For all the rough-house stuff - the kickbacks, the brothels and the graft - Indiana has quite a list of literary figures and other artists to its credit, among them Lew Wallace, Theodore Dreiser, Booth Tarkington, Kurt Vonnegut, Hoagy Carmichael and Cole Porter. The $14 million-a-year TV host, David Letterman, is also a Hoosier. So was the Irish-American James Whitcomb Riley, who wrote that heart-warming, heart-wrenching poem, Little Orphan Annie:
"Little Orphant Annie's come to our house to stay,
An' wash the cups an' saucers up an' brush the crumbs away,
An' shoo the chickens off the porch, an' dust the hearth, an' sweep,
An' make the fire, an' bake the bread, an' earn her boardan' keep. . . Oil and wheat
"Ooook-lahome!" The rollicking Rodgers and Hammerstein song is probably the first intimation many of us had of the oil, petroleum and wheat State, with the Red River Valley forming its southern saw-toothed edge. The name is Choctaw Indian: okla (people) and homma (red).
Others of us learned about Oklahoma from Steinbeck's novel The Grapes of Wrath, leaning with great compassion and beautiful artistry towards the unfortunate "Okies" of the 1930s Dust Bowl, caterpillar-tractored off their land by the banks and sent off as spalpeens, along Route 66, to become exploited fruit-pickers in the rich Valley of California.
Agriculture was Oklahoma's main business until the big money moved in and "agribusiness" led to bigger farms and fewer farmers. (Irish papers: please copy!) Oil was what made some Oklahomans rich, following wildcatting and ruthless exploitation of a natural resource, with ready cash benefits for the few and general depression for the many which is characteristic of extractive industries everywhere.
We get some sense of the political muscle exercised by the "good ole boys" of the oilrich South from the fact that they were permitted to drill an oil-field underlying residential areas of Oklahoma City, including the grounds of the State Capitol. Perhaps it was this example that emboldened Bush Junior's oil-soaked friends to strong-arm the president into promoting mineral exploration in areas of natural and delicate grandeur.
A decline in Oklahoma's petroleum reserves led to the development of nuclear energy, which came under intense scrutiny when Karen Silkwood, a nuclear industry employee (her story was filmed), was killed in a car "accident" - certainly murdered - while on her way to speak to a reporter about safety standards in a nuclear plant.
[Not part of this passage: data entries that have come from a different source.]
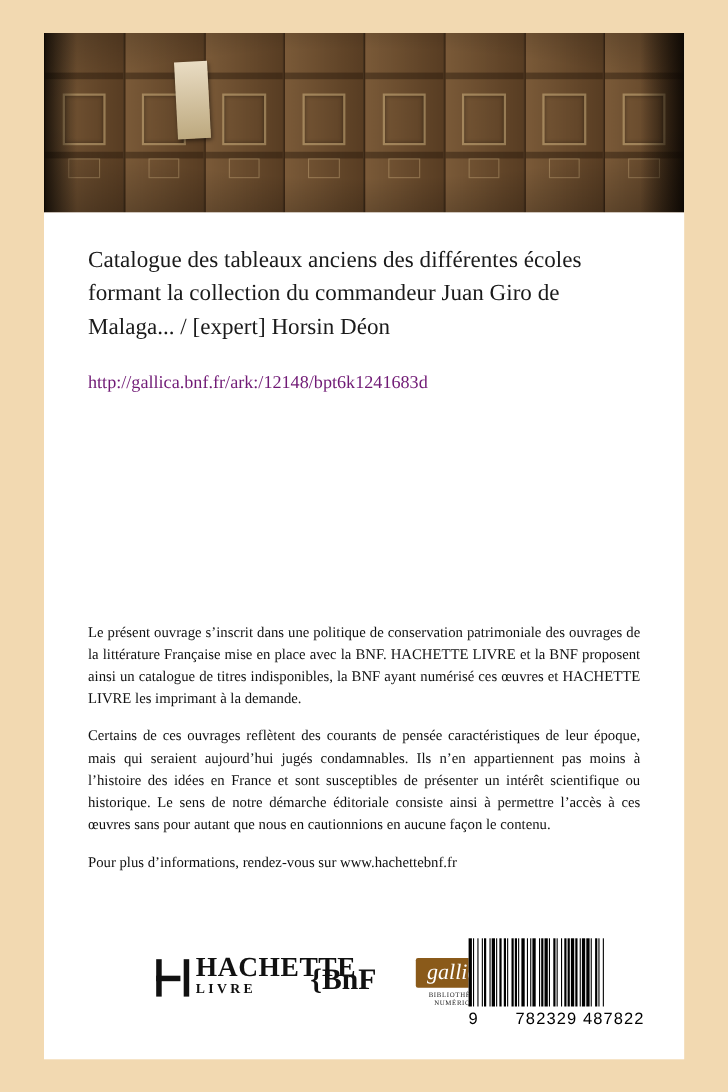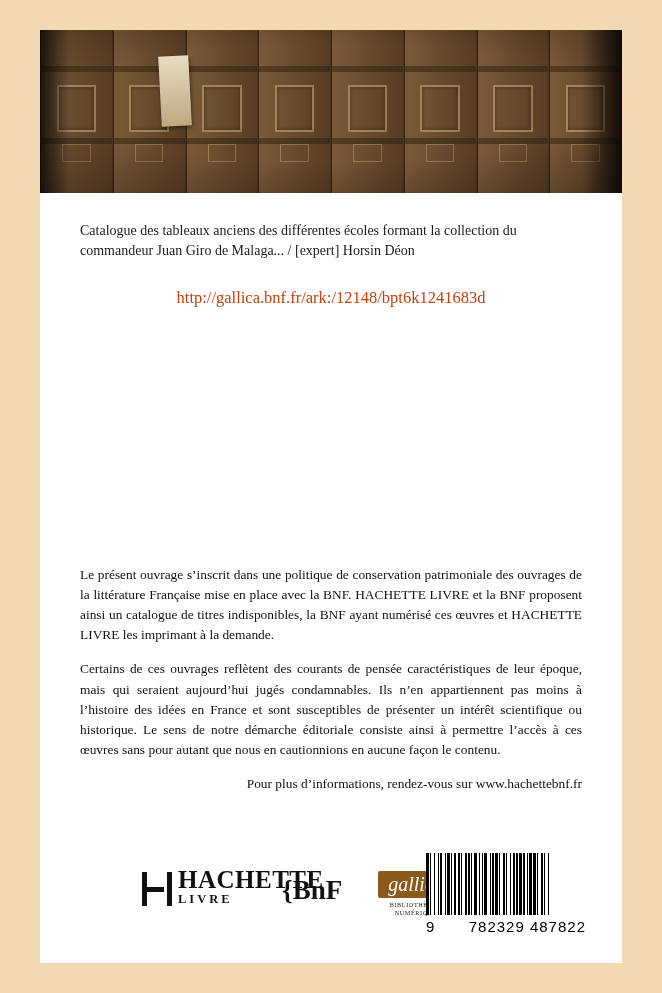"Catalogue des tableaux anciens des" .title { font-size: 14px -> 21px }
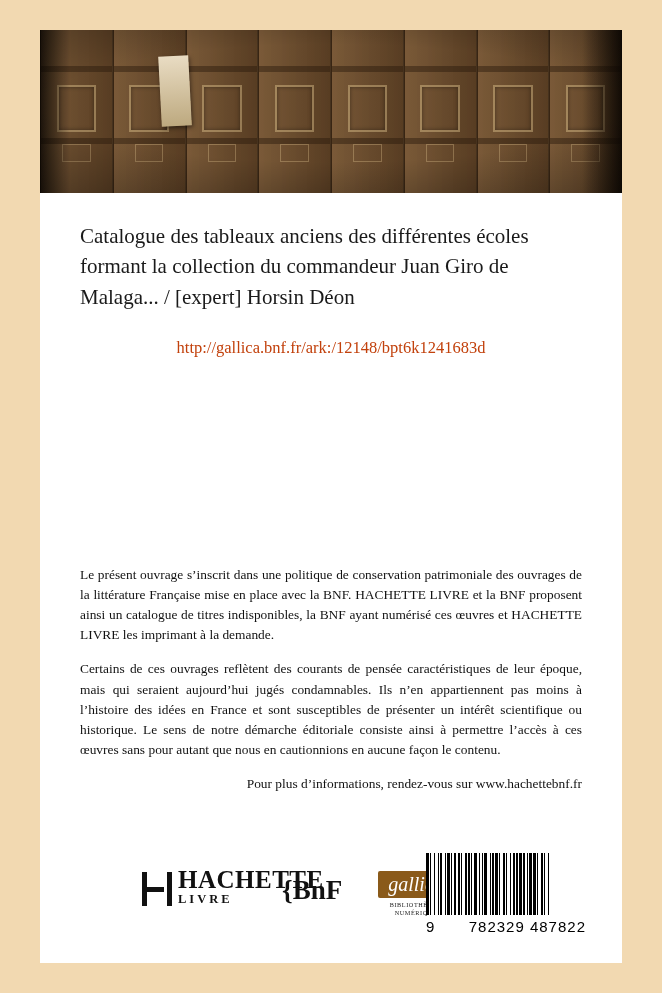"http://gallica.bnf.fr/ark:/12148/bpt6k12" .ark { color: #c2410c -> #701a75; text-align: center -> none }
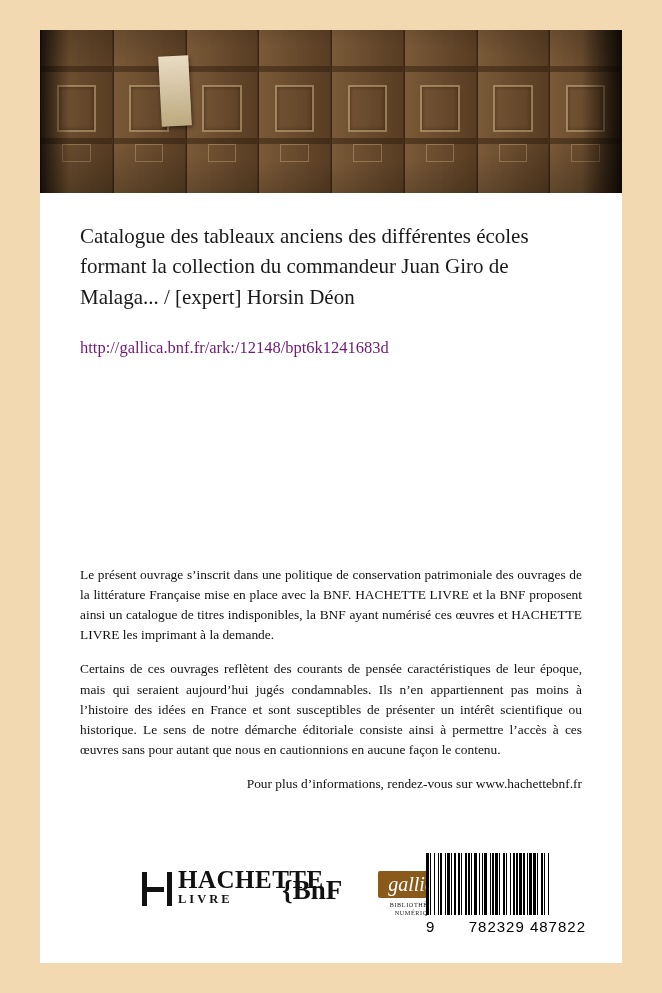"Pour plus d’informations, rendez-vous" .legal p.last { text-align: right -> left }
As in Indiana, graft is rife in Oklahoma too. Twenty years ago, two-thirds of its county commissioners were involved in the biggest kickback scandal in US history.
The deeply right-wing politics of Indiana and Oklahoma may have been the force - together with army formation - that conditioned Timothy McVeigh to commit the atrocity he visited upon Oklahoma City, where, significantly, he chose a federal building as his target. It is usually from such a cramped intellectual background that militia forces and such do-it-yourself zealots emerge.
In Indiana and Oklahoma, the press has long been ultraconservative, inculcating and sustaining closure of the mind. Tulsa, chief oil-centre of Oklahoma, became the headquarters of Oral Roberts, the fundamentalist evangelist broadcasting across the US. Like many of his kind, Roberts built his empire with dollars contributed by gullible TV viewers. The press - which might have looked closely at his operation - supported him on grounds of "freedom of religion". But what about freedom of thought?